INVESTIGADORES
VILLALBA Pamela Victoria
congresos y reuniones científicas
Título:
Simultaneous single-marker approach indirectly accounts for cryptic population stratification in genome-wide association studies: a case study in Eucalyptus globulus
Autor/es:
CAPPA, EP; VILLALBA, PV; GARCIA, MN; ACUÑA, CV; MARCUCCI POLTRI, SN
Lugar:
Concepción
Reunión:
Conferencia; IUFRO Tree Biotechnology Conference; 2017
Institución organizadora:
IUFRO
Resumen:
Genome-wide association studies (GWAS) have become a common approach in plant breeding. However, the presence of cryptic population structure can cause spurious associations if not adjusted properly.
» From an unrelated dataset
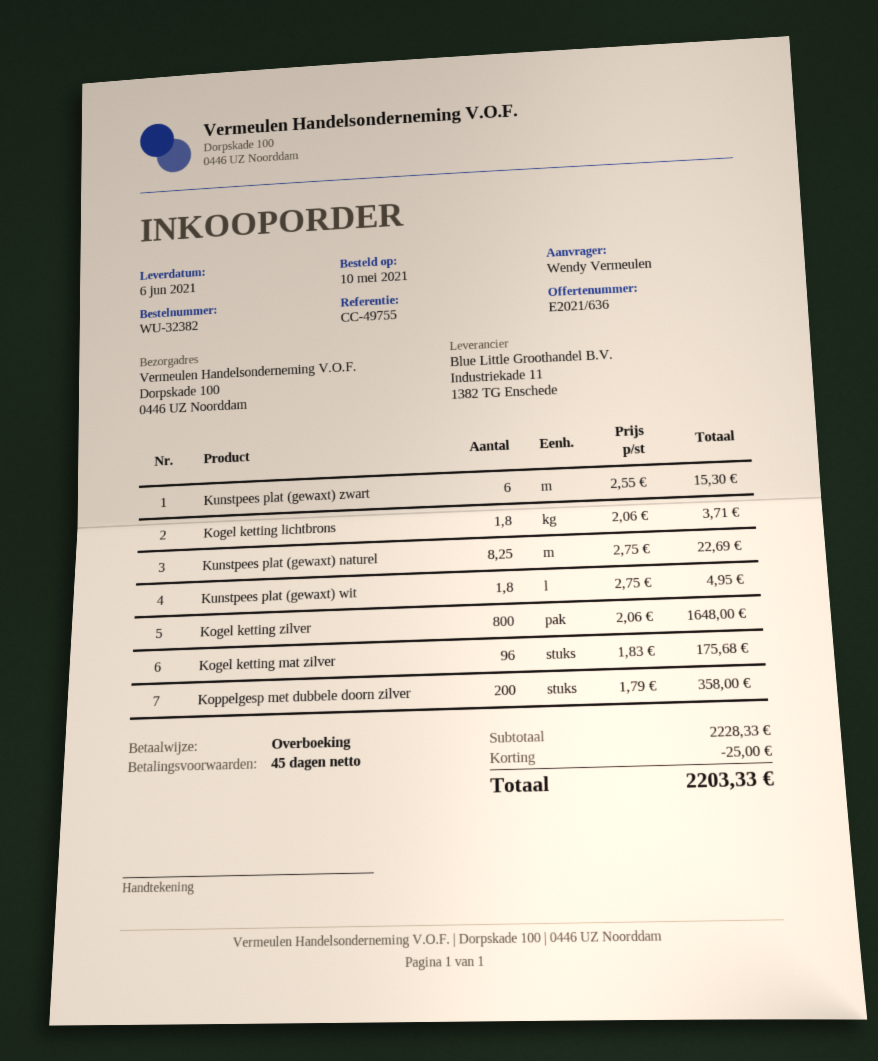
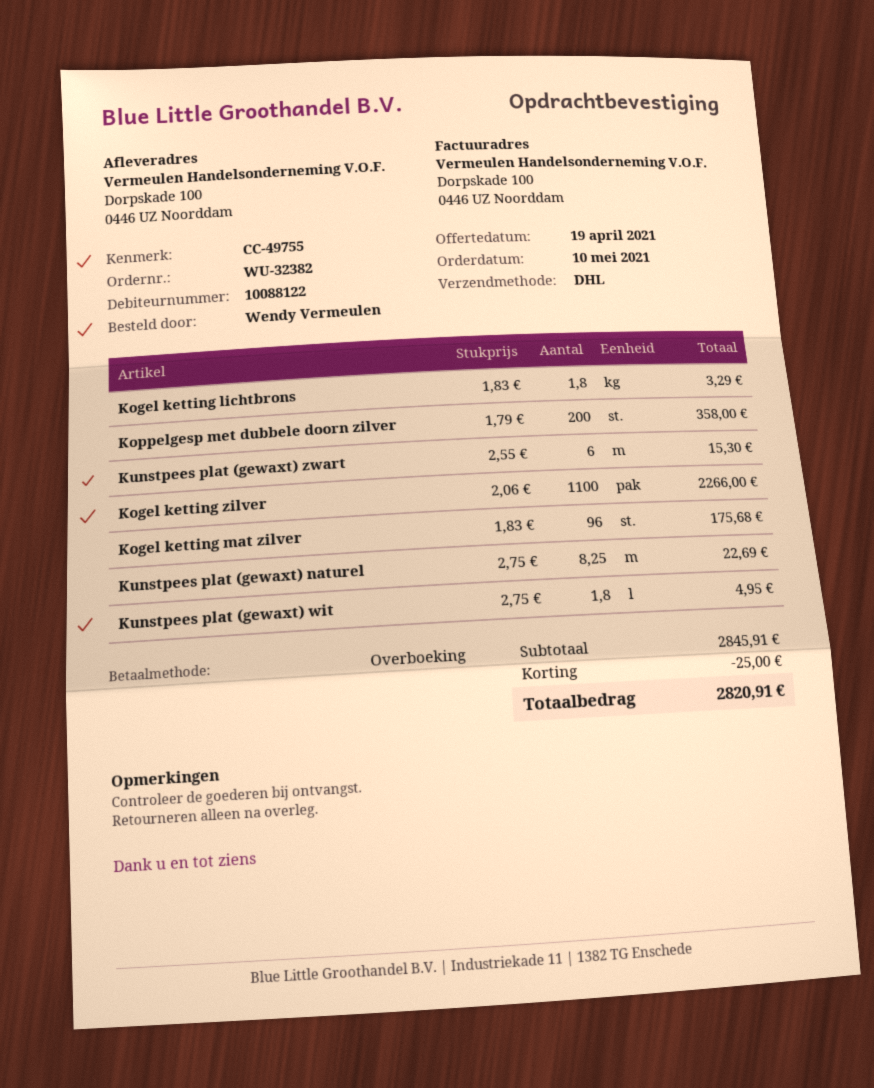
Kogel ketting lichtbrons: 1.8 x 2.06 = 3.71 -> 1.8 x 1.83 = 3.29
Kogel ketting zilver: 800 x 2.06 = 1648.00 -> 1100 x 2.06 = 2266.00
subtotal: 2228.33 -> 2845.91
total: 2203.33 -> 2820.91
The single-marker mixed model that fit sequentially each marker as fixed effect, have shown to handle the substructure effects problems modeling explicitly the population structure using different sophisticate techniques (e.g., Bayesian clustering algorithm -Q matrix-, and principal coordinate analysis -P matrix-). However, these methods are computationally demanding and/or rely on estimating the correct number of subpopulations [1]. Fitting all markers simultaneously as random effects implicitly accounts for any cryptic substructure, since marker effects are estimated conditional on the effect of all other markers (e.g., [2]). Nevertheless, this phenomenon has not been illustrated in forest trees. We compared six different GWAS mixed models including or not population (Q or P matrices) and/or family (kinship matrix, -K matrix-) structures for six growth and wood traits in an Eucalyptus globulus population (n = 303), genotyped with the 7,680 DArT marker array. These models fitted the marker effects sequentially as fixed, using TASSEL, and simultaneously as random by a Bayesian LASSO. The best fit model was determined for each trait based on the extended Bayesian Information Criteria (EBIC, [3]). The resulting EBIC values varied from 578.6 to 822.0 for the sequential models and from 391.7 to 804.5 for the simultaneous models. For the simultaneous approach, model comparisons determined that the mixed models without any structure (2 traits) or with only family structure (K matrix, 4 traits) had the best fit (lowest EBIC values), i.e., none of the best models included population structure (neither Q nor P matrices) for the six traits analyzed. Therefore, fitting all markers simultaneously indirectly accounts for population stratification, thus preventing spurious association results. Moreover, this simple simultaneous approach not requires an estimate of the number of underlying substructures.